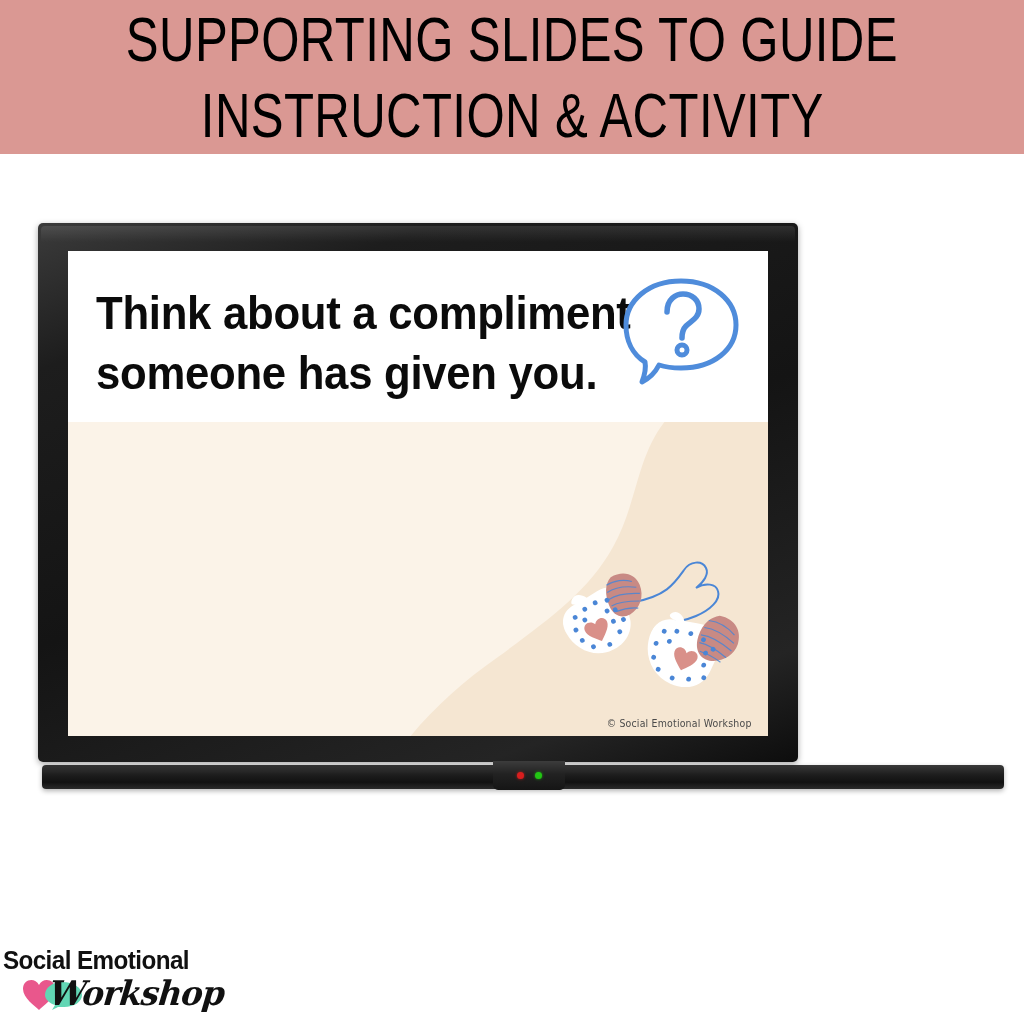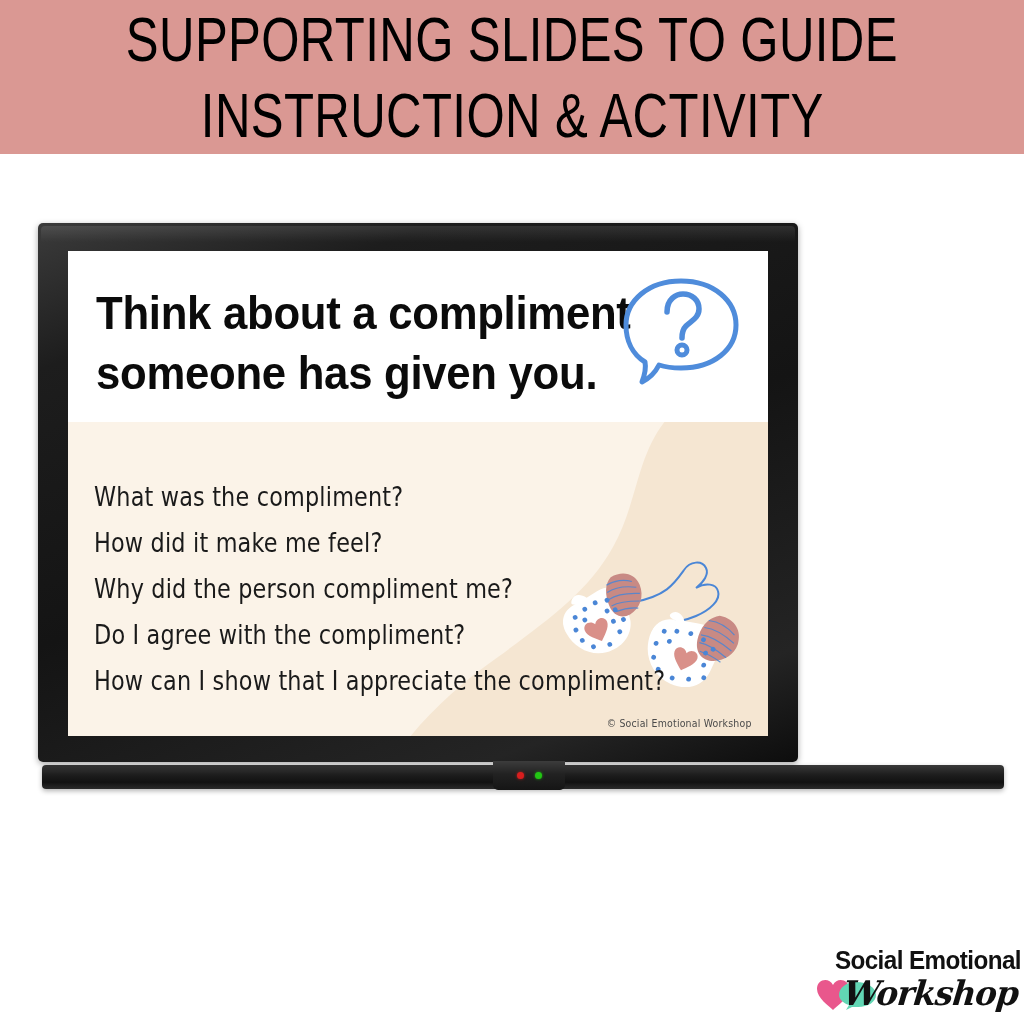--- a/index.html
+++ b/index.html
@@ -210,21 +210,21 @@
 
   
   .footer-logo {
     position: absolute;
     left: 0;
     top: 946px;
     width: 1024px;
     height: 78px;
     display: flex;
     flex-direction: column;
-    align-items: flex-end;
+    align-items: flex-start;
     justify-content: flex-start;
   }
   .logo-top {
     color: #111111;
     font-family: "Liberation Sans", sans-serif;
     font-weight: 700;
     font-size: 25px;
     letter-spacing: -0.6px;
     line-height: 28px;
     white-space: nowrap;
@@ -298,27 +298,20 @@
       <div class="slide-body">
 
         <svg class="blob" viewBox="0 0 420 420" preserveAspectRatio="none">
           <path d="M420 0 L420 420 L-10 420
                    C20 370 60 330 110 295
                    C160 258 200 230 225 185
                    C250 140 248 95 278 58
                    C300 30 345 10 420 0 Z" fill="#F5E6D2"></path>
         </svg>
 
-        <div class="question-list">
-          <div class="question-line">What was the compliment?</div>
-          <div class="question-line">How did it make me feel?</div>
-          <div class="question-line">Why did the person compliment me?</div>
-          <div class="question-line">Do I agree with the compliment?</div>
-          <div class="question-line">How can I show that I appreciate the compliment?</div>
-        </div>
 
         <svg class="mittens" viewBox="0 0 200 150">
 
           <path d="M78 62 C110 56 118 44 128 30 C134 21 146 20 150 28 C153 34 148 42 140 48
                    C150 42 160 44 162 51 C165 60 154 70 140 76 C128 81 118 82 112 82" fill="none" stroke="#4A86D6" stroke-width="2"></path>
 
           <g transform="rotate(-22 55 78)">
             <path d="M28 52 C14 52 6 62 8 76 C10 92 22 106 38 108 C54 110 68 102 72 88
                      L76 58 C72 50 62 46 52 48 L40 50 C36 44 30 42 26 46 C22 50 24 52 28 52 Z" fill="#FFFFFF"></path>
 

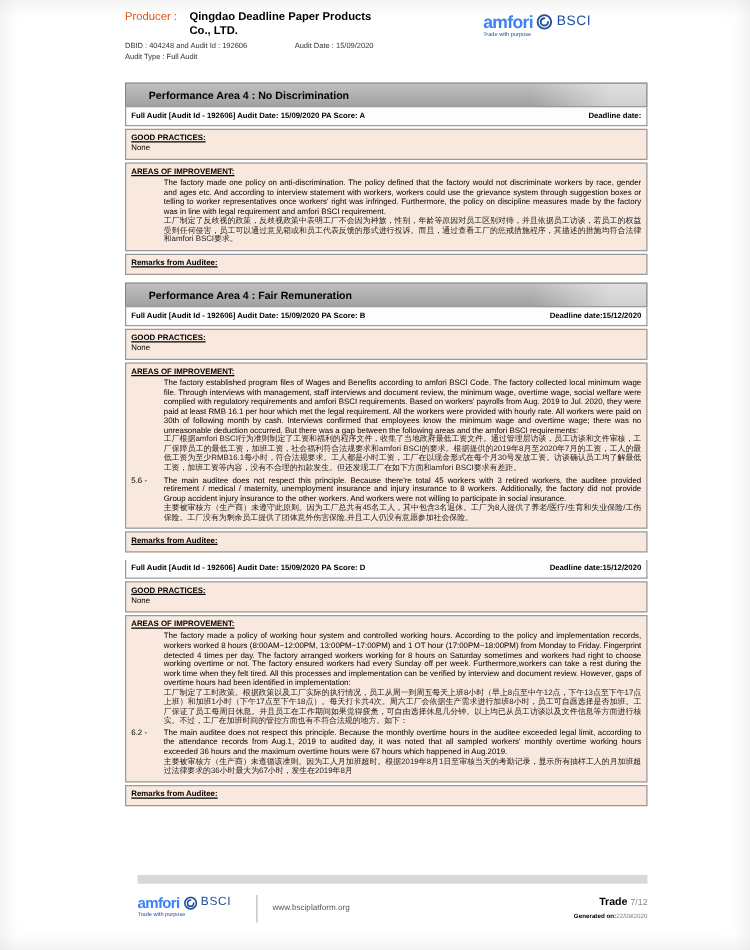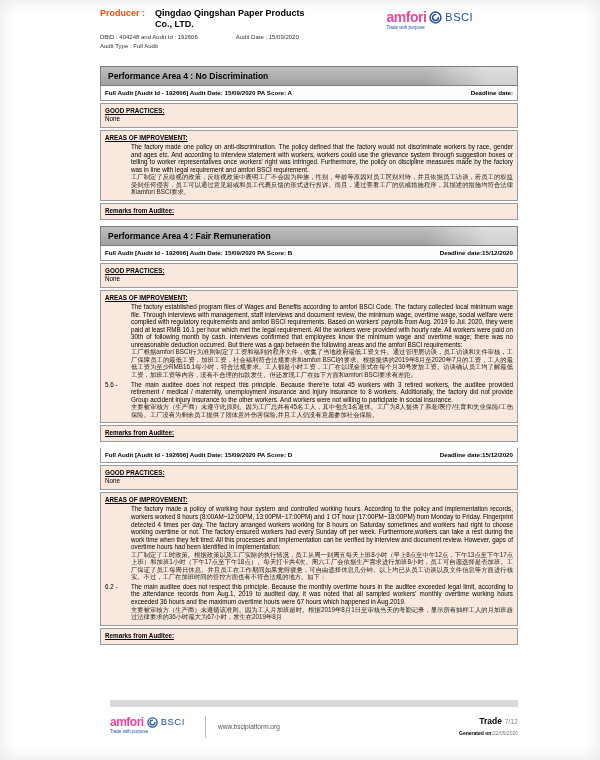--- a/index.html
+++ b/index.html
@@ -7,40 +7,40 @@
     width:600px;height:760px;position:relative;overflow:hidden;
     background:#ffffff;
     font-family:"Liberation Sans", sans-serif;color:#000;
     box-shadow:inset 0 0 18px rgba(0,0,0,0.10);
   }
   .content{position:absolute;left:100px;top:8px;width:418px;}
 
   
   .doc-header{position:relative;height:52px;}
   .producer-row{display:flex;align-items:flex-start;}
-  .producer-label{color:#e8500f;font-weight:bold;font-size:9px;white-space:nowrap;}
+  .producer-label{color:#e8500f;font-weight:normal;font-size:9px;white-space:nowrap;}
   .producer-name{font-weight:bold;font-size:9px;line-height:1.2;margin-left:10px;}
   .meta{font-size:6px;color:#333;margin-top:3px;line-height:1.5;}
   .meta-row{display:flex;}
   .meta-audit-date{margin-left:38px;}
 
   .amfori-logo{position:absolute;right:45px;top:2px;text-align:left;}
   .amfori-line{display:flex;align-items:center;}
-  .amfori-word{color:#ec4899;font-weight:bold;font-size:14px;letter-spacing:-0.5px;line-height:1;text-align:right;}
+  .amfori-word{color:#3b82f6;font-weight:bold;font-size:14px;letter-spacing:-0.5px;line-height:1;text-align:right;}
   .amfori-icon{width:13px;height:13px;margin:0 3px;}
   .bsci-word{color:#20509e;font-size:11px;letter-spacing:0.5px;line-height:1;}
   .tagline{color:#20509e;font-size:4.5px;margin-top:1px;}
 
   
   .pa-section{margin-top:6px;}
   .pa-header{
     background-image:linear-gradient(90deg, rgba(255,255,255,0) 78%, rgba(255,255,255,0.5) 93%),
                      linear-gradient(180deg,#c0c0c0,#a0a0a0);
     border:1px solid #808080;
-    font-weight:bold;font-size:8.5px;padding:4px 7px;
+    font-weight:bold;font-size:8.5px;padding:4px 18px;
   }
   .audit-row{
     border:1px solid #9a9a9a;border-top:none;background:#fdfdfd;
     display:flex;justify-content:space-between;
     font-size:6.2px;font-weight:bold;padding:3px 4px 4px 4px;
   }
   .block{
     background:#f8e8dd;border:1px solid #9a9a9a;margin-top:2px;
     padding:3px 4px 4px 4px;font-size:6.3px;line-height:1.2;
   }
@@ -70,21 +70,21 @@
 </style>
 </head>
 <body>
 
 <div class="content">
 
   <div class="doc-header">
     <div class="producer-row">
       <span class="producer-label">Producer :</span>
       <span class="producer-name">
-        <span>Qingdao Qingshan Paper Products</span><br>
+        <span>Qingdao Deadline Paper Products</span><br>
         <span>Co., LTD.</span>
       </span>
     </div>
     <div class="meta">
       <div class="meta-row">
         <span>DBID : 404248 and Audit Id : 192606</span>
         <span class="meta-audit-date">Audit Date : 15/09/2020</span>
       </div>
       <div>Audit Type : Full Audit</div>
     </div>

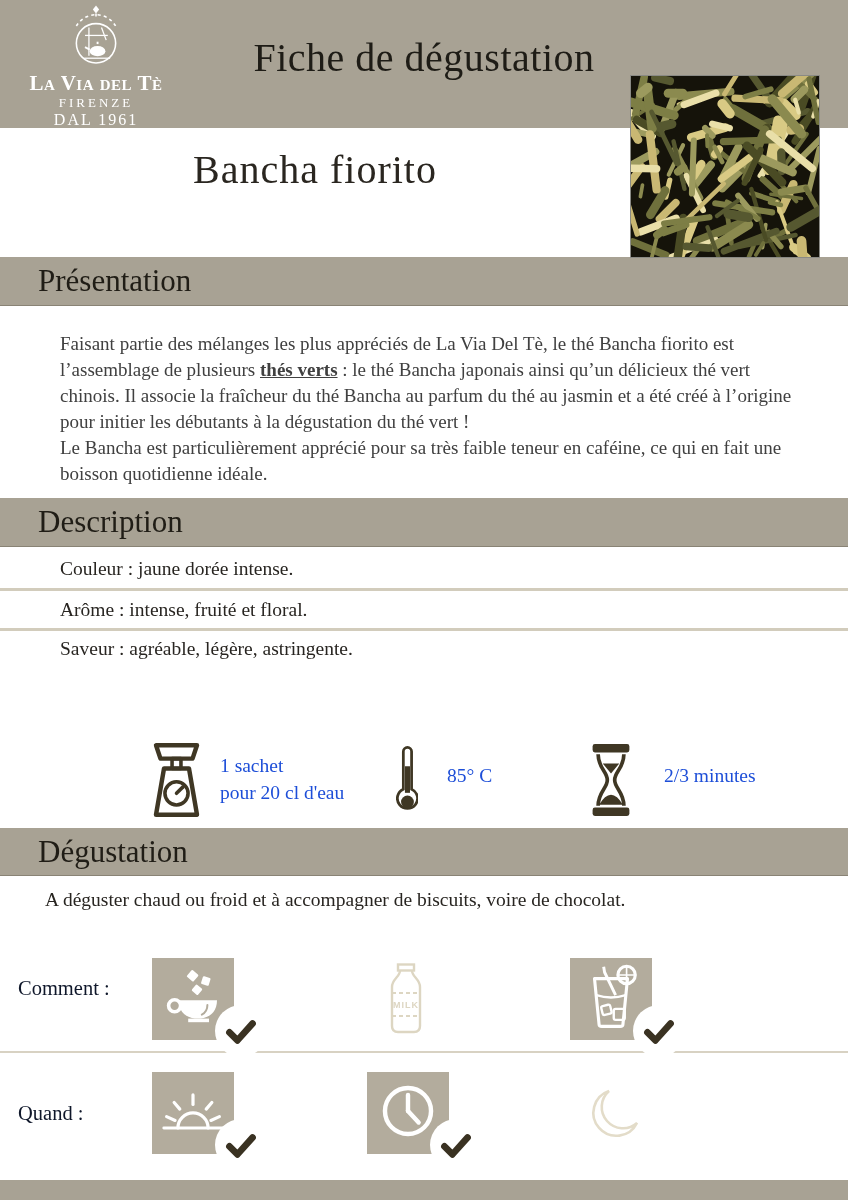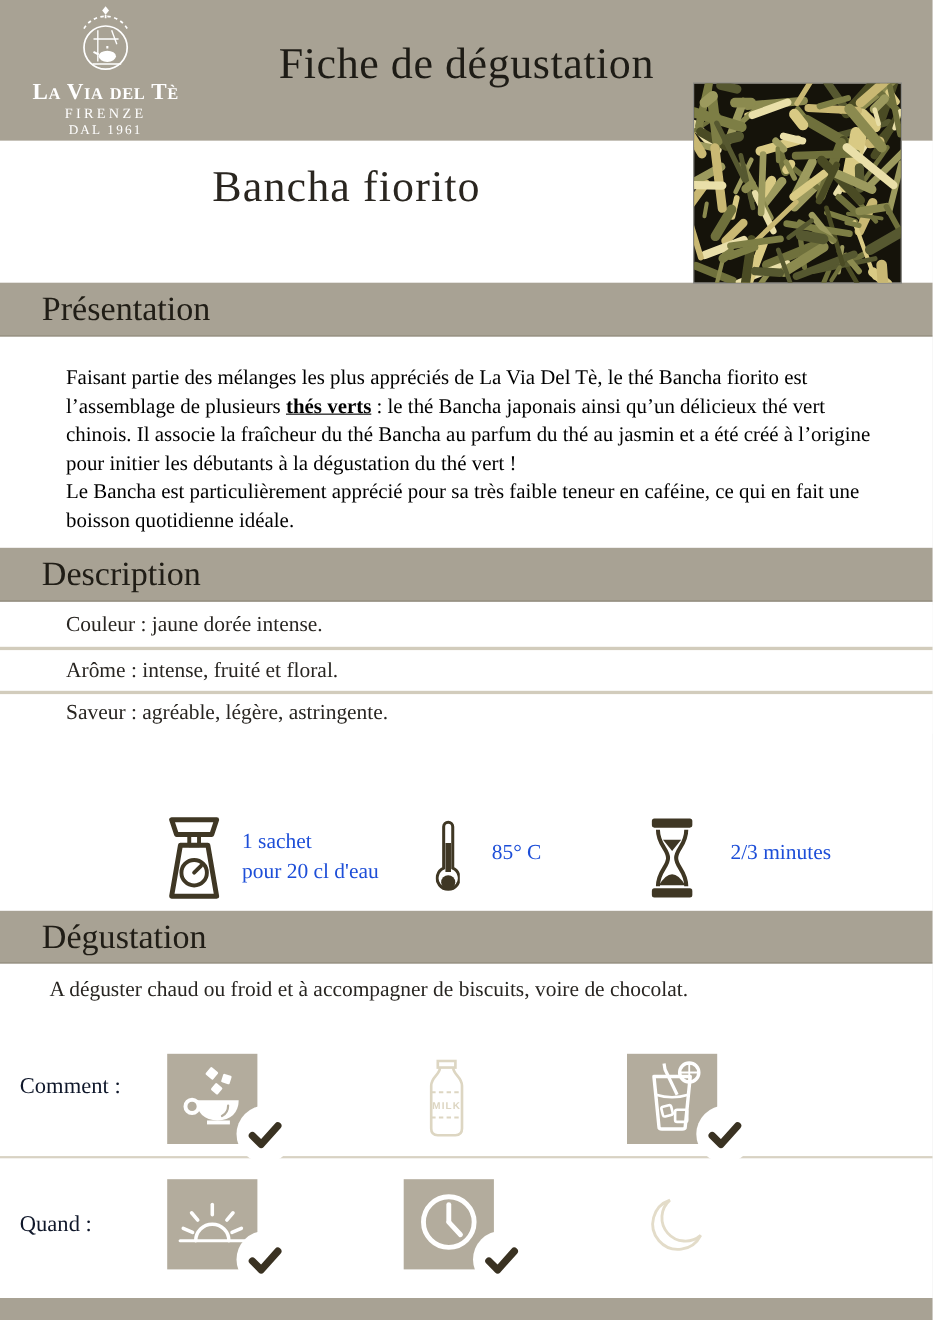--- a/index.html
+++ b/index.html
@@ -19,33 +19,33 @@
   }
   .abs{position:absolute;}
   
   .band-top{left:0;top:0;width:848px;height:128px;background:var(--band);}
   .white-band{left:0;top:128px;width:848px;height:129px;background:#ffffff;}
   .page-title{left:0;top:34px;width:848px;text-align:center;font-size:40px;color:#1e1c16;letter-spacing:.5px;}
   .logo{left:26px;top:4px;width:140px;text-align:center;color:#ffffff;line-height:1.05;}
   .logo svg{display:block;margin:0 auto;}
   .logo-name{font-variant:small-caps;font-weight:bold;font-size:21px;letter-spacing:.5px;margin-top:2px;}
   .logo-city{font-size:13px;letter-spacing:3px;margin-top:2px;}
-  .logo-since{font-size:12px;letter-spacing:2px;margin-top:2px;font-variant:small-caps;}
+  .logo-since{font-size:16px;letter-spacing:2px;margin-top:2px;font-variant:small-caps;}
   .tea-name{left:0;top:146px;width:630px;text-align:center;font-size:40px;color:#2a2620;letter-spacing:1px;}
   .tea-photo{left:630px;top:75px;width:190px;height:183px;border:1px solid #8a8a85;box-sizing:border-box;z-index:3;}
   
   .band{left:0;width:848px;background:var(--band);box-sizing:border-box;padding-left:38px;
         color:#201d16;border-bottom:1px solid rgba(80,75,60,.35);}
   .band span{display:inline-block;}
   .band.presentation{top:257px;height:49px;font-size:31px;line-height:48px;}
   .band.description{top:498px;height:49px;font-size:31px;line-height:48px;}
   .band.preparation{top:672px;height:51px;font-size:31px;line-height:49px;}
   .band.degustation{top:828px;height:48px;font-size:31px;line-height:47px;}
   
-  .presentation-text{left:60px;top:331px;width:734px;font-size:19px;line-height:26px;color:#000000;}
+  .presentation-text{left:60px;top:331px;width:734px;font-size:19px;line-height:26px;color:#404040;}
   .presentation-text p{margin:0;}
   .bold-underline{font-weight:bold;text-decoration:underline;}
   
   .desc-row{left:0;width:848px;background:#fff;padding-left:60px;box-sizing:border-box;font-size:19.5px;color:#282521;}
   .desc-row.r0{top:550px;height:38px;line-height:38px;}
   .desc-row.r1{top:591px;height:37px;line-height:37px;}
   .desc-row.r2{top:631px;height:36px;line-height:36px;}
   .hr{left:0;width:848px;background:var(--divider);z-index:1;}
   .hr.d0{top:588px;height:3px;}
   .hr.d1{top:628px;height:3px;}

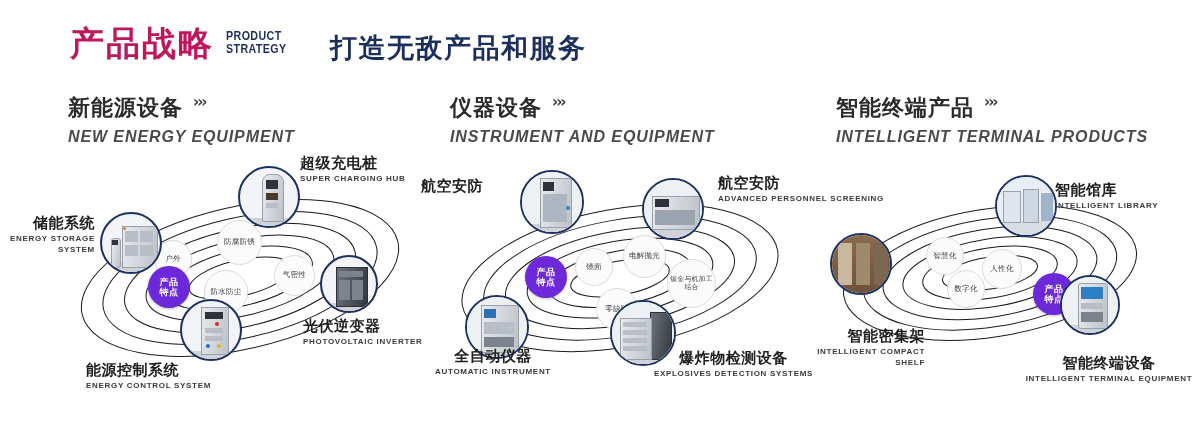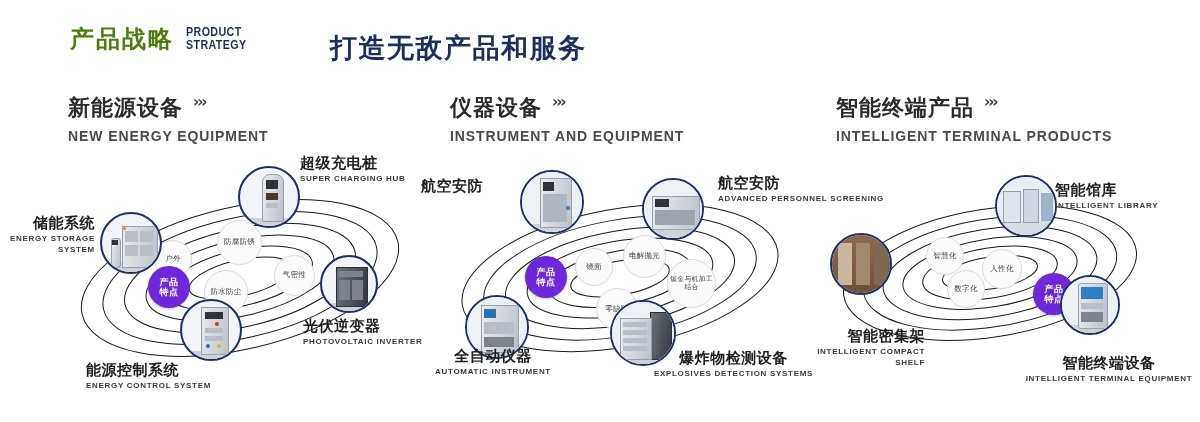--- a/index.html
+++ b/index.html
@@ -7,21 +7,21 @@
     width:1200px;height:422px;
     background:#ffffff;
     font-family:"Liberation Sans","DejaVu Sans",sans-serif;
     overflow:hidden;position:relative;
   }
   .page{position:absolute;inset:0;}
 
   
   .header{position:absolute;left:70px;top:26px;display:flex;align-items:center;}
   .h-cn{
-    font-size:24px;font-weight:700;color:#4d7c0f;letter-spacing:2px;
+    font-size:34px;font-weight:700;color:#be185d;letter-spacing:2px;
     font-family:"DejaVu Sans",sans-serif;line-height:1;
   }
   .h-en{
     margin-left:12px;color:#1c2e5c;font-weight:700;line-height:0.98;
     font-size:13px;letter-spacing:0.5px;
     transform:scaleX(.82);transform-origin:left center;
   }
   .h-en div{white-space:nowrap;}
   .h-tag{
     position:absolute;left:330px;top:30px;
@@ -31,21 +31,21 @@
   }
 
   
   .sec-head{position:absolute;}
   .sec-cn{
     font-size:22px;font-weight:700;color:#2b2b2b;letter-spacing:1px;
     font-family:"DejaVu Sans",sans-serif;display:flex;align-items:flex-start;
   }
   .chev{margin-left:10px;color:#3b3b3b;font-size:15px;letter-spacing:-2px;font-weight:700;}
   .sec-en{
-    margin-top:5px;font-size:14px;color:#4a4a4a;letter-spacing:.9px;font-weight:600;
+    margin-top:5px;font-size:16px;color:#4a4a4a;letter-spacing:.9px;font-weight:600;font-style:italic;
   }
 
   
   .cluster{position:absolute;}
   .rings{position:absolute;left:0;top:0;}
   .rings ellipse{fill:none;stroke:#1a1a1a;stroke-width:1;}
 
   
   .node{
     position:absolute;border-radius:50%;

◇ ◇ ◇

• [TASK OBJECTIVE]:
Each line above that has the word "transform" should be copied.

• [WRITTEN SOLUTION]:
           <g transform="rotate(-22 55 78)">
     transform:scaleX(.82);transform-origin:left center;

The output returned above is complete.